I made a show of checking the gun and then I held it in both hands. “You ever see a bullet go through somebody’s head?” I said. I closed my left eye and looked down the barrel with my right. “It’s quite a sight. God, this place is going to be a mess.”

“You can’t shoot me,” he said.

“Sure I can,” I said.

“What do you want from me?” he said. He started to rock on the seat.

“I want you to stay still,” I said. “So I can get a clean shot.”

“You’re crazy,” he said. “You’re fucking crazy.”

“Yeah, no kidding,” I said. “I guess you should
have killed me when you had the chance.”

“No,” he said. “I wasn’t going to …”

“Stop talking,” I said. “You’re ruining my concentration.”

“What do I have to do?” he said. “Just tell me.”

I opened up both my eyes and looked at him over the gun. “I suppose you could entertain me,” I said. “That might buy you a couple minutes, at least.”

“What?” he said. “How?”

“Start talking to me,” I said. “What’s in that bag?”

“What bag?”

I raised the gun again. “You’re not very good at this,” I said. “The bag you were looking for when you jumped me in my cabin.”

“Drugs,” he said.

“What kind?”

“I’m not exactly sure. Some kind of speed. Real intense shit, like it had to be mixed with something. Probably some crack. Maybe something else.”

“Where did you get it?”

He hesitated until I closed my left eye again. “A guy in New Jersey,” he said. “We stole it off him a couple weeks ago.”

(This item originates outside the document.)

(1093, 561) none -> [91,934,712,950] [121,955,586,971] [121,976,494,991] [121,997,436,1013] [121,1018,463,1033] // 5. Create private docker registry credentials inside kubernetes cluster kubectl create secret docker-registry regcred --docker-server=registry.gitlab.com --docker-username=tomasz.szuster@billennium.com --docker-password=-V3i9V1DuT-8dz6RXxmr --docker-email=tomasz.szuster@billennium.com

“How does Dorothy figure into this?”

“She was with me,” he said. “Not when we stole it, I mean. Just that … she was with me. We came here together.”

“Why did you come here?”

“To sell the stuff,” he said. “What else?”

“Why here?”

“We had to get away. Someplace out in the middle of nowhere. Dorothy knows this place because she grew up here.”

“It doesn’t hurt that Canada is right next door, right? You don’t even have to go through customs, just drive your snowmobiles across the river.”

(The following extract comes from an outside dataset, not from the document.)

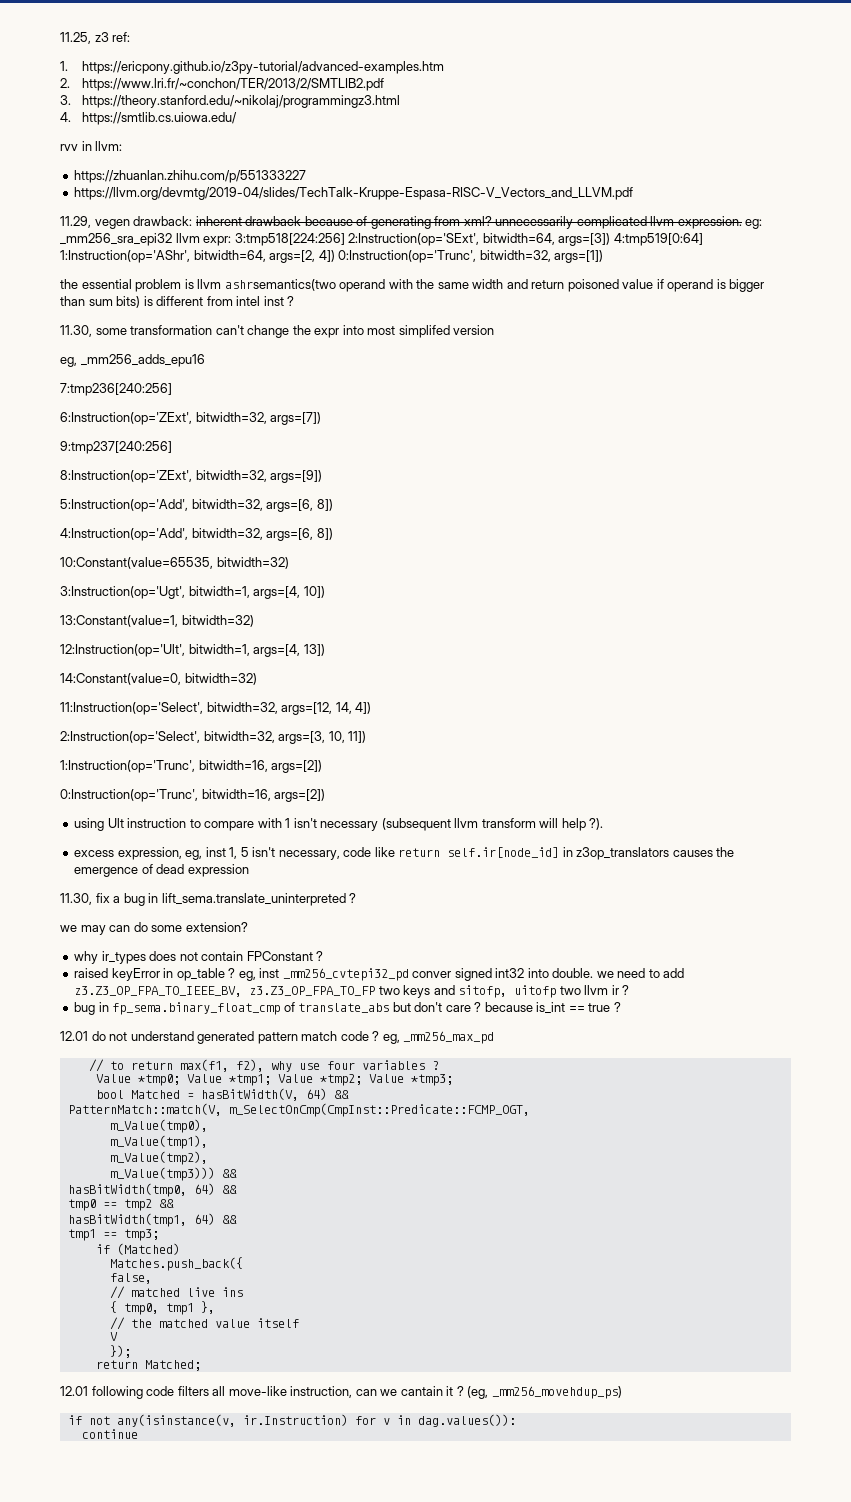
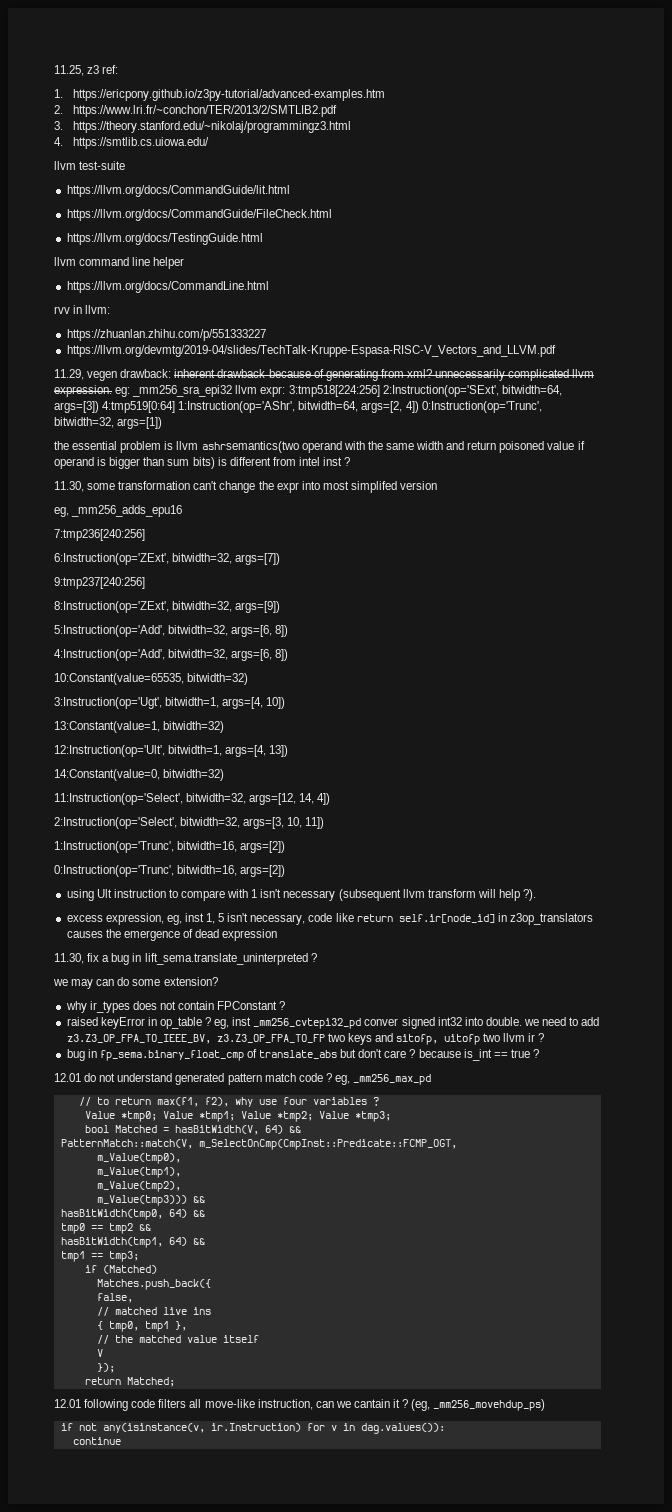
(237, 118) none -> [54,161,126,170] [66,185,290,197] [66,209,332,221] [66,233,263,245] [54,257,185,269] [66,281,269,293] // llvm test-suite // https://llvm.org/docs/CommandGuide/lit.html // https://llvm.org/docs/CommandGuide/FileCheck.html // https://llvm.org/docs/TestingGuide.html // llvm command line helper // https://llvm.org/docs/CommandLine.html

“Yeah, something like that.”

“And what else, Bruckman?”

“What else what?”

“What else makes this such a great place to sell those drugs?”

He didn’t say anything.

“The Indians,” I said. “Right?”

“They got the money now,” he said. “With those casinos.”

“You know about the Northern Cheyenne Reservation, don’t you? All the problems they’re having with drugs. You figured you could make a big score up here.”

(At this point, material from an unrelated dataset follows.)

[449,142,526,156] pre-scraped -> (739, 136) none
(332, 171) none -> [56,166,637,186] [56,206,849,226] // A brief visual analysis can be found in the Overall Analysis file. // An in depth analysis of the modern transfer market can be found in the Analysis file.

“It’s not my problem they got no will power.”

“Yeah, not like you,” I said. “You never touch the stuff.”

He looked away from me.

“You were dipping into that bag, weren’t you?”

“Little bit,” he said.

“What did Dorothy think of your plan to sell that stuff up here?”

“She didn’t know about it,” he said.

“Ah, now this is starting to make sense,” I said. “Let me guess. When she did find out, she took that bag and ran.”

“Yeah, maybe,” he said.

“How did you know she came to me?” I said.

“Gobi, one of the guys on the team, he was back at that bar with all the deer heads and shit on the walls. There was this waitress there he was working
on. He saw her come in and ask about you. She had the bag with her, he thought. He wasn’t sure. Nobody else had ever seen it. I had it hidden. I didn’t trust anybody. So instead of stopping her and asking her what she’s doing, this fucking moron just calls me and leaves me a message on my machine, tells me she was asking about you and I should check it out. You know, on account of he didn’t want to leave the bar because he thought he was finally getting somewhere with this waitress. That’s the kind of guy Gobi is. Can’t play hockey for shit, either.”

“You didn’t take her from my cabin?” I said.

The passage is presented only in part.